Антон смотрел и слушал – и верил всему этому и не верил: слишком много он испытал за последнее время, чтобы принять все за чистую монету с первого слова, слишком много оп видел грязи, чтобы сразу поверить людям! А Кирилл Петрович называл новые и новые имена, и за каждым вставала своя судьба – с печалями, успехами и радостями. И эти радости словно отражались на лице воспитателя, немного угловатом и энергичном, и заставляли его светиться. Увлечение помешало воспитателю заметить переживания своего нового воспитанника, а Шелестов постепенно перевел свой взгляд с фотографий на лицо воспитателя, потом на гвардейский значок, алевший на его поношенном кителе, и спросил:
– Вы в гвардии были?
– В гвардии.
– Танкистом?
– Нет. Авиадесант… А что? Думаешь, это хуже? Ух, брат!.. – Но, боясь, видимо, увлечься нахлынувшими воспоминаниями, Кирилл Петрович перешел к другой стене. – А это уголок «Наши заслуги»: Почетные грамоты за спорт, за самодеятельность… А вот наказ родителей. У нас каждый год собирается родительская конференция. Была она и этим летом и вот приняла обращение к ребятам. Читай!
И Антон читает.
«Дети наши! Милые!
Мы живем в Советской стране, стране сознания, в стране культуры, в обществе передовых людей мира. Наше родительское сердце верит, что вы, тяжело провинившиеся перед народом, поймете свой ошибки и сделаете все для их исправления. Мы верим в ваши успехи и в ваши прекрасные мечты на благо нашей любимой родины.

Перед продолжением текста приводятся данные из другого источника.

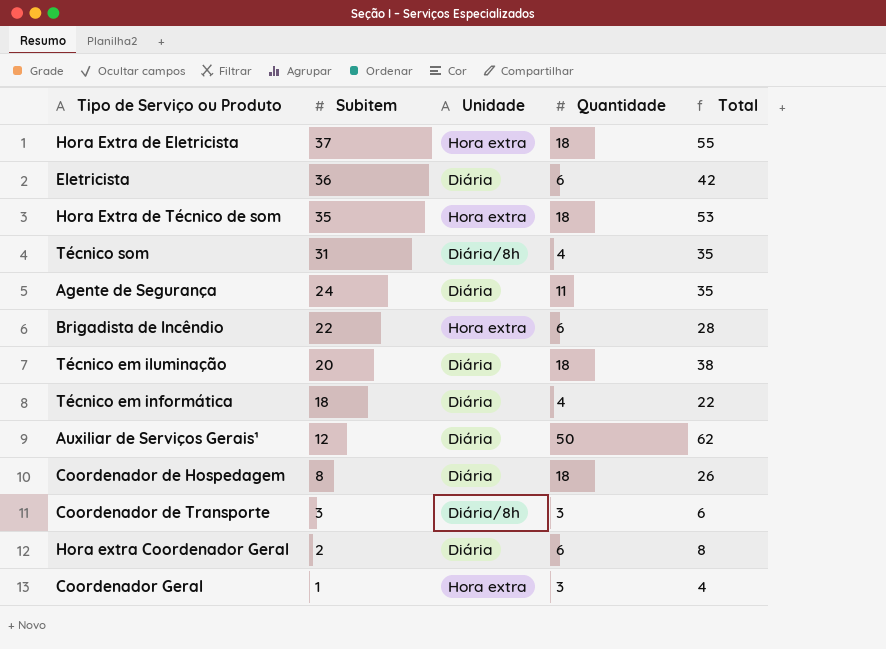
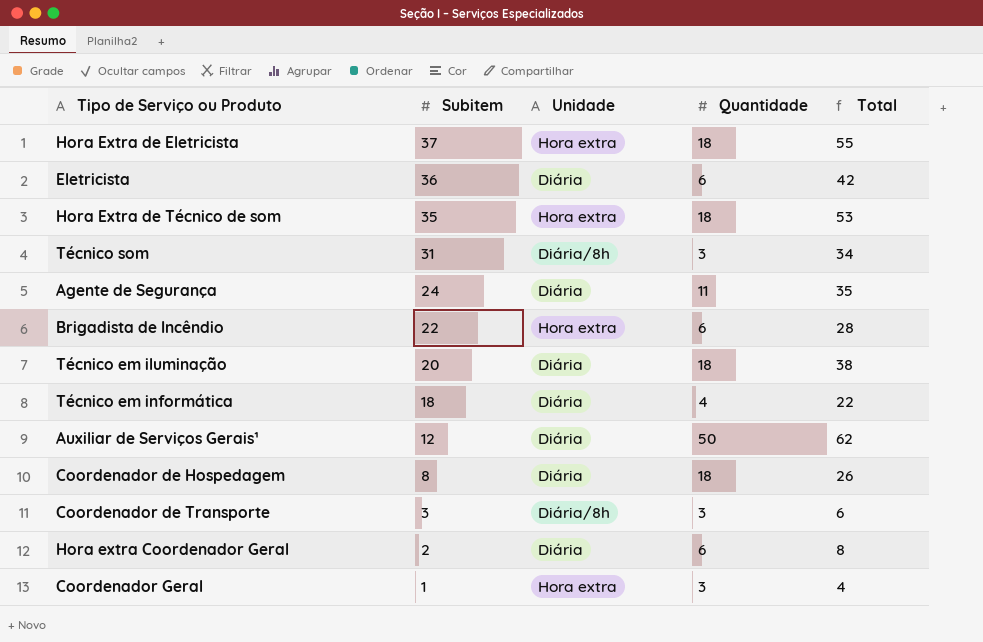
Técnico som | Quantidade: 4 -> 3
Técnico som | Total: 35 -> 34

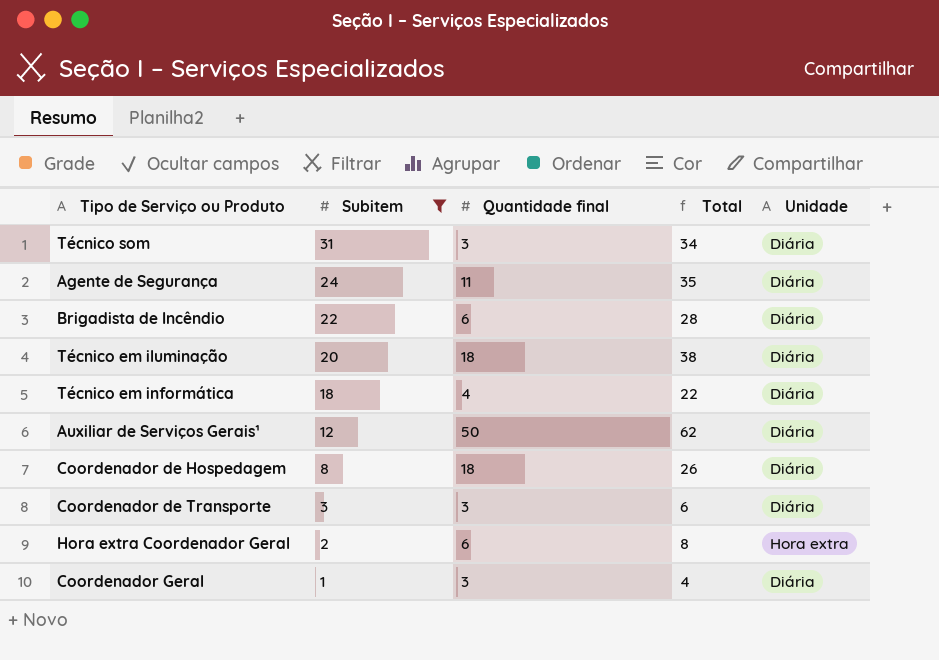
filter: none -> Subitem <= 31
column name: Quantidade -> Quantidade final
column Unidade | position: 3 -> 5
Técnico som | Unidade: Diária/8h -> Diária
Brigadista de Incêndio | Unidade: Hora extra -> Diária
Coordenador de Transporte | Unidade: Diária/8h -> Diária
Hora extra Coordenador Geral | Unidade: Diária -> Hora extra
Coordenador Geral | Unidade: Hora extra -> Diária

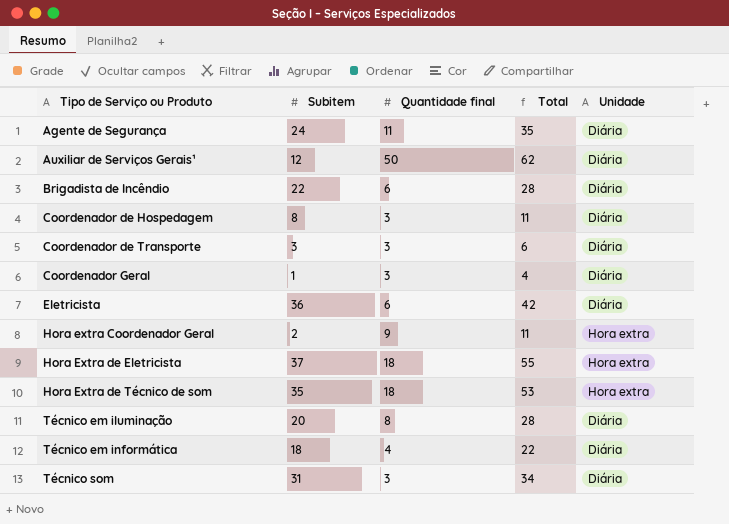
filter: Subitem <= 31 -> none
row order: Subitem descending -> Tipo de Serviço ou Produto ascending
Coordenador de Hospedagem | Quantidade final: 18 -> 3
Coordenador de Hospedagem | Total: 26 -> 11
Hora extra Coordenador Geral | Quantidade final: 6 -> 9
Hora extra Coordenador Geral | Total: 8 -> 11
Técnico em iluminação | Quantidade final: 18 -> 8
Técnico em iluminação | Total: 38 -> 28

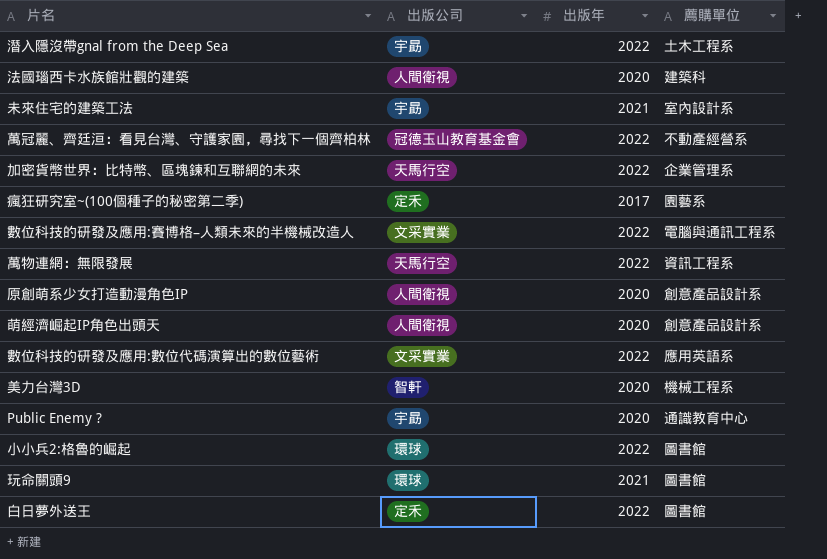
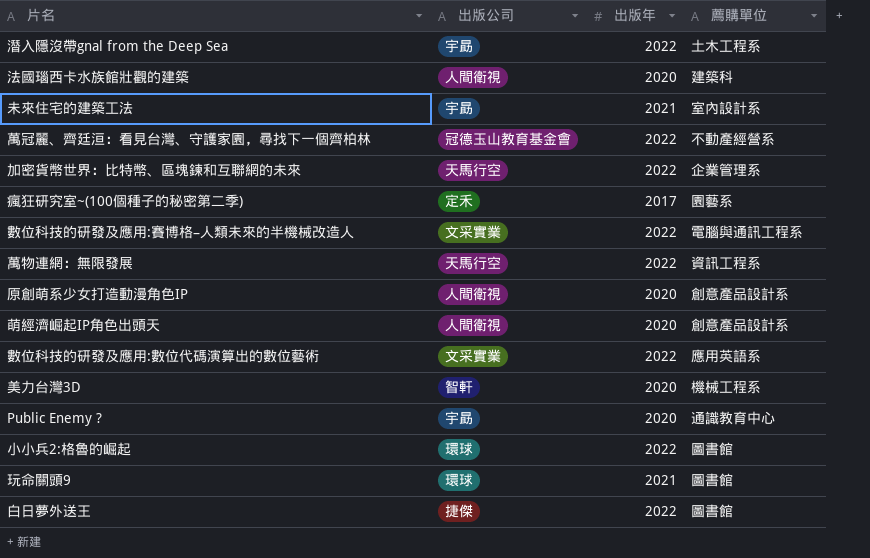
白日夢外送王 | 出版公司: 定禾 -> 捷傑

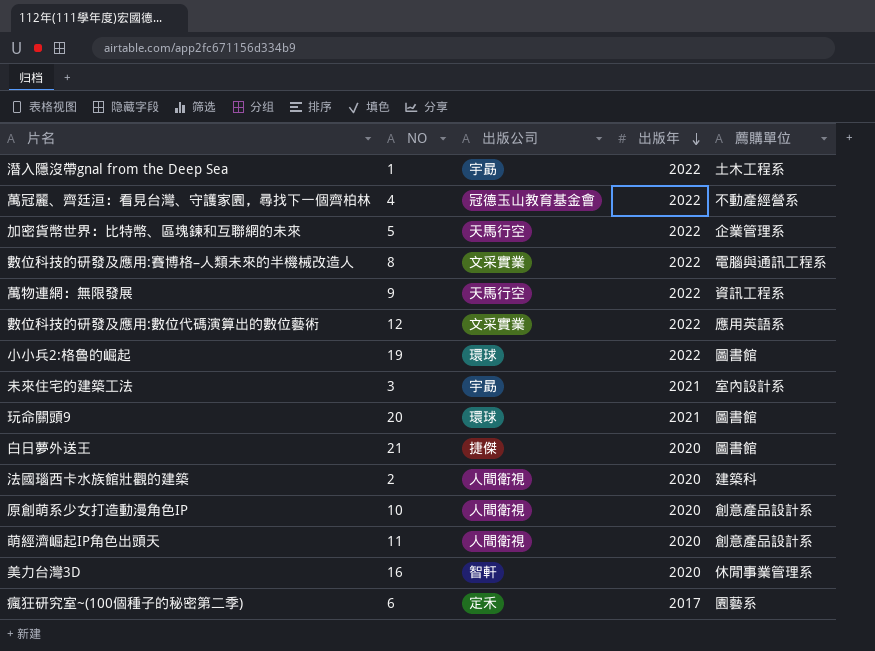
row order: none -> 出版年 descending
column NO | position: none -> 2
row Public Enemy ?: 宇勗 | 2020 | 通識教育中心 -> none
白日夢外送王 | 出版年: 2022 -> 2020
美力台灣3D | 薦購單位: 機械工程系 -> 休閒事業管理系

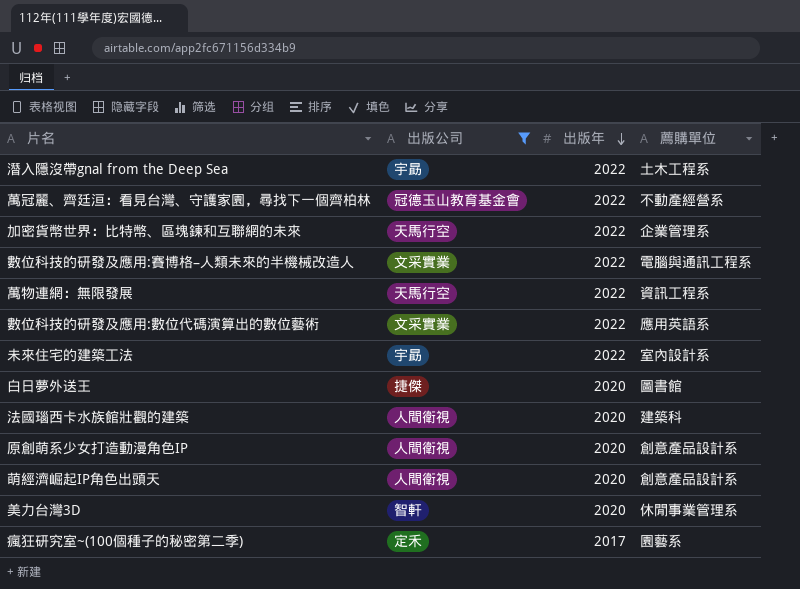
filter: none -> 出版公司 != 環球
column NO | position: 2 -> none
未來住宅的建築工法 | 出版年: 2021 -> 2022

Пусть вас не смущает и не пугает будущее. Ваша жизнь впереди, и много еще хорошего будет в жизни. Но помните, что только честный, настойчивый человек, любящий труд и общество, достоин называться советским человеком. В труде, в учебе, в служении своему народу заключается красота жизни. Легкая жизнь, нечестный заработок – это скользкий путь, который приводит к презрению и изгнанию из общества. А что может быть лучше, краше, чем любовь и доверие общества?